¿Por qué elegir una cata de vinos para tu equipo?
Los teambuilding cata de vinos son actividades ideales para salir de la rutina y fortalecer las relaciones entre los compañeros. Permiten combinar diversión con aprendizaje, ya que todos pueden descubrir más sobre el vino, sus sabores y maridajes. Es una oportunidad para relajarse en un entorno diferente, lejos de las dinámicas habituales de la oficina.
También es una actividad muy versátil, que se puede adaptar a grupos grandes o pequeños, según el tamaño de tu equipo. Al ser inclusiva, permite que todos participen, incluso aquellos que no suelen consumir alcohol, ya que se pueden incluir vinos sin alcohol o alternativas como catas de aceite o quesos.

Planificación: el primer paso hacia el éxito
Definir el objetivo y el presupuesto
Antes de iniciar, es fundamental establecer cuál es el objetivo de la cata. Puede ser un evento de fin de año, una actividad de team building o simplemente un espacio para desconectar y compartir. Una vez claro, define el presupuesto, ya que esto influirá en la elección de vinos, lugar y posibles extras como comida o souvenirs.
Seleccionar la ubicación
La ubicación es clave. Puedes optar por una bodega local, un restaurante especializado o incluso hacerlo en las instalaciones de la empresa, contratando a un sommelier que lleve los vinos y el equipo necesario. Cada opción tiene sus ventajas, así que elige la que mejor se adapte a tu grupo y objetivo.

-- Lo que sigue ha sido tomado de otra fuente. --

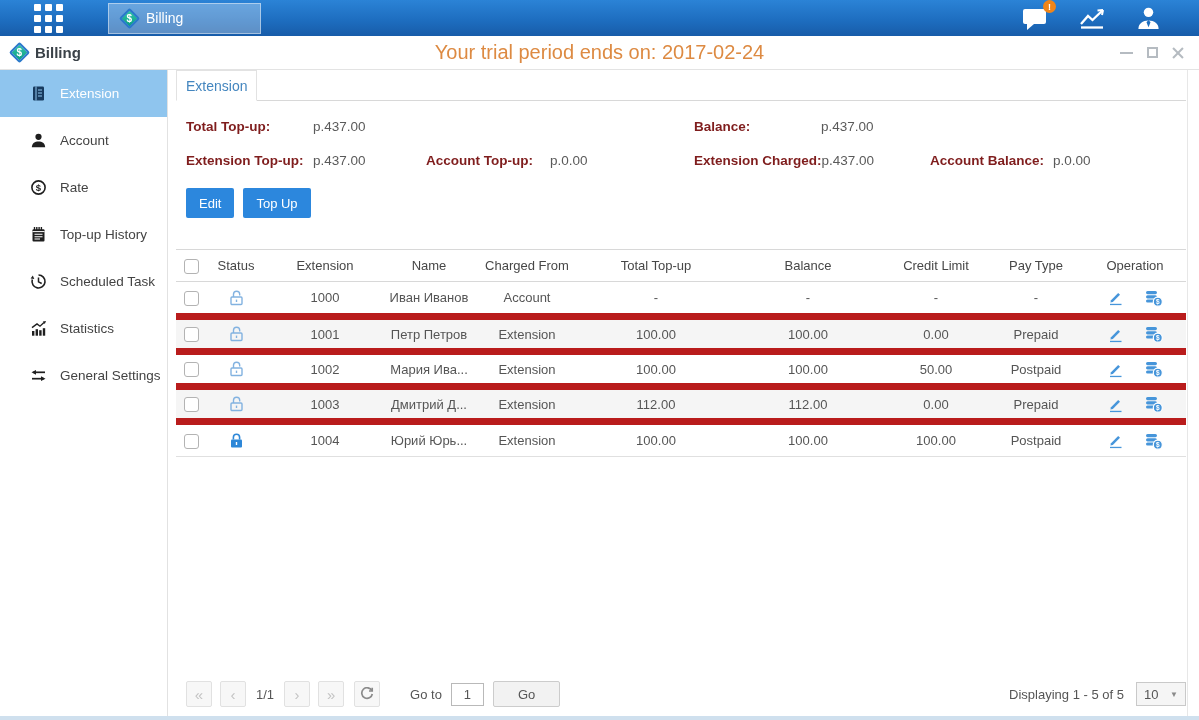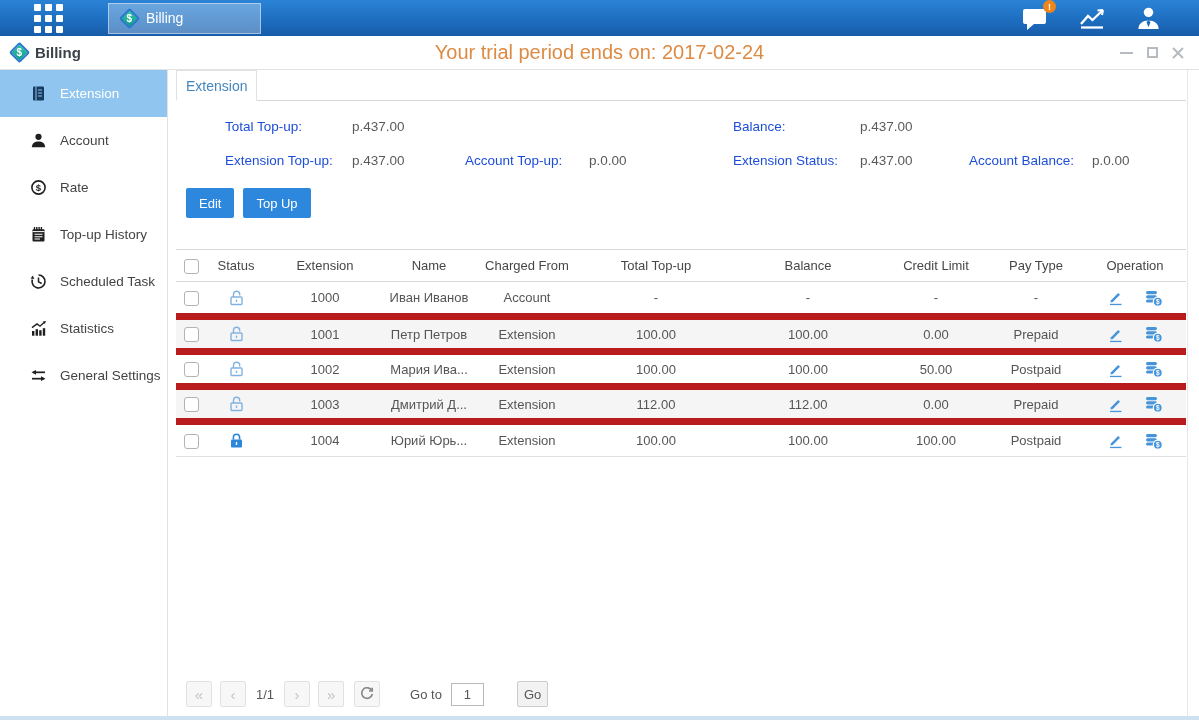"Total Top-up:" .sum-cell .sum-label { color: #1d4ed8 -> #7f1d1d; font-weight: normal -> bold; margin-left: 39px -> none }
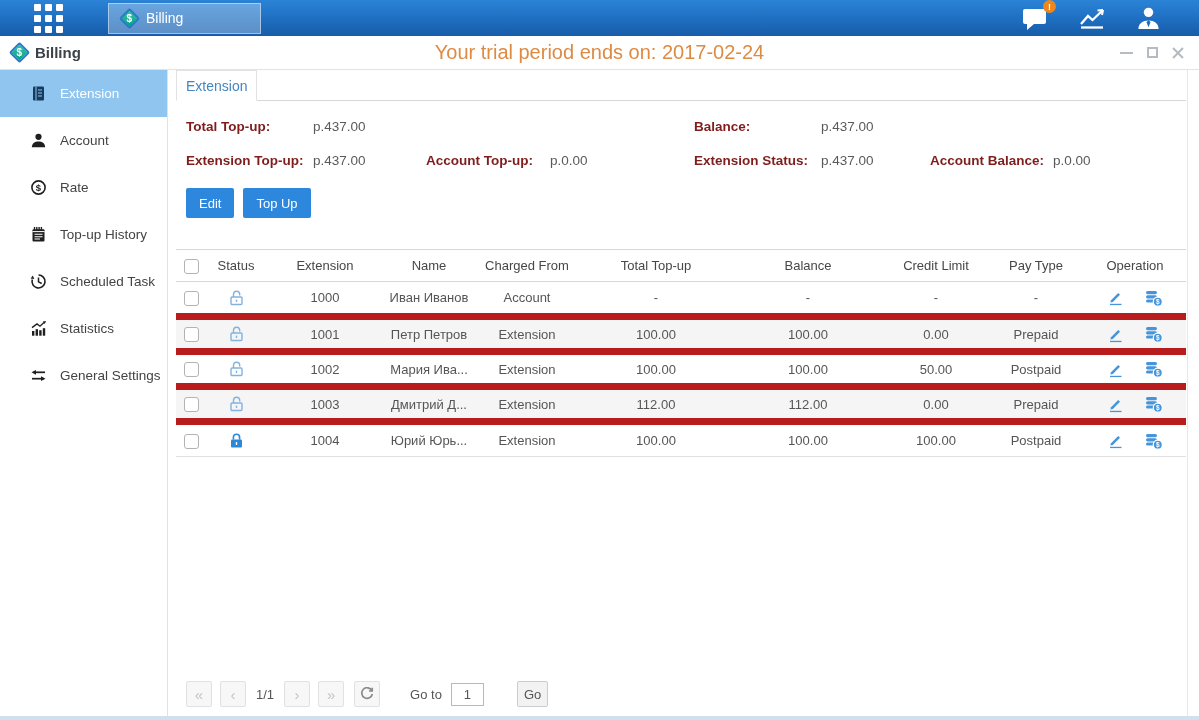"Extension Status:" span.sum-label { text: Status -> Charged }
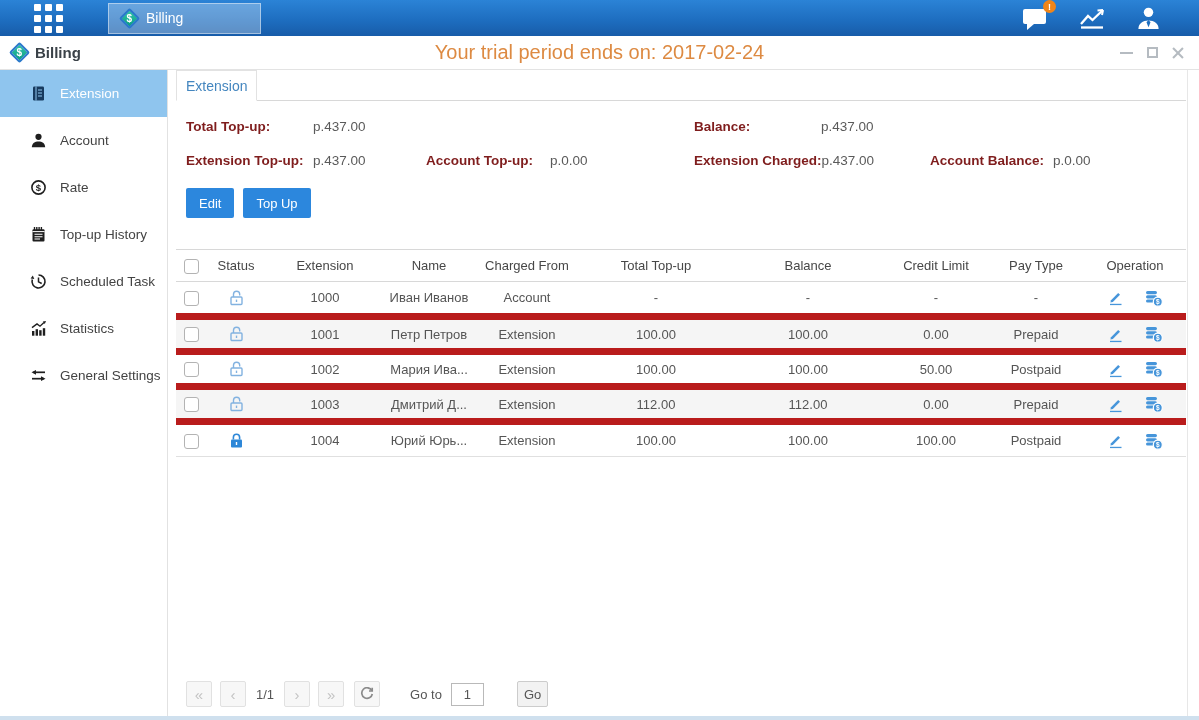"Go" .go-btn { margin-left: 24px -> none; padding: 0 6px -> 0 24px }
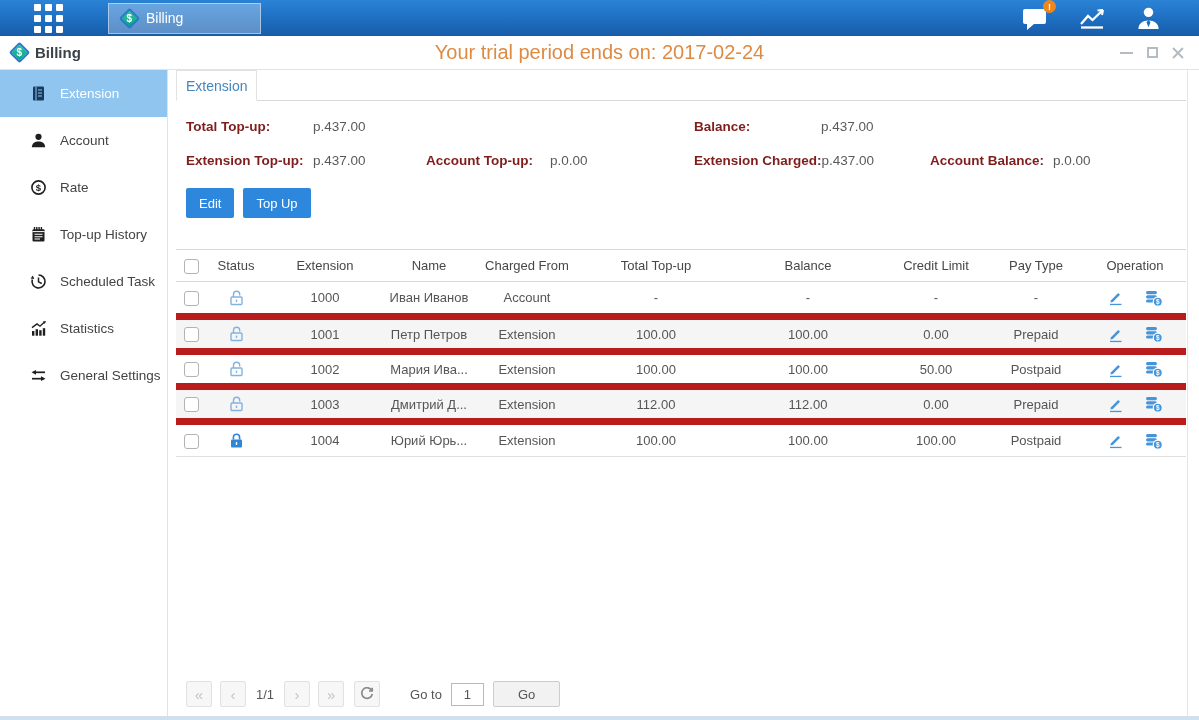"Displaying 1 - 5 of" div.pg-right { html: none -> <div> <span>Displaying 1 - 5 of 5</span> <span> <span>10</span> <span>▼</span> </span> </div> }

Diseñar la experiencia de la cata
Elegir los vinos
Selecciona una variedad de vinos que permita analizar diferentes estilos, como blancos, tintos, rosados o espumosos. También puedes incluir vinos locales para añadir un toque cultural. Si no estás seguro de cuáles elegir, consulta con un experto o con la bodega que facilite la cata.
Preparar los materiales
Asegúrate de contar con todo lo necesario para la cata: copas adecuadas, un orden de servicio, agua para limpiar el paladar y algún tipo de snack, como pan o galletas, que ayude a neutralizar los sabores. También es útil tener fichas o notas para que los participantes puedan registrar sus impresiones.
El día del evento: cómo llevarlo a cabo
El día de la cata, organiza el espacio para que sea cómodo y permita la interacción. Si el evento se realiza en la empresa, considera crear una atmósfera acogedora con una buena iluminación y decoración sencilla.
El sommelier o guía debe empezar con una introducción al mundo del vino, explicando las diferencias entre las variedades, el proceso de elaboración y las técnicas para catar. Esto ayudará a romper el hielo y preparar a los asistentes para disfrutar de la experiencia.
Durante la cata, fomenta la participación activa de todos. Invita a que compartan sus opiniones y sensaciones sobre los vinos, pero sin presiones, ya que el objetivo es disfrutar. Recuerda mantener un ritmo adecuado para que nadie se sienta apurado ni pierda el interés.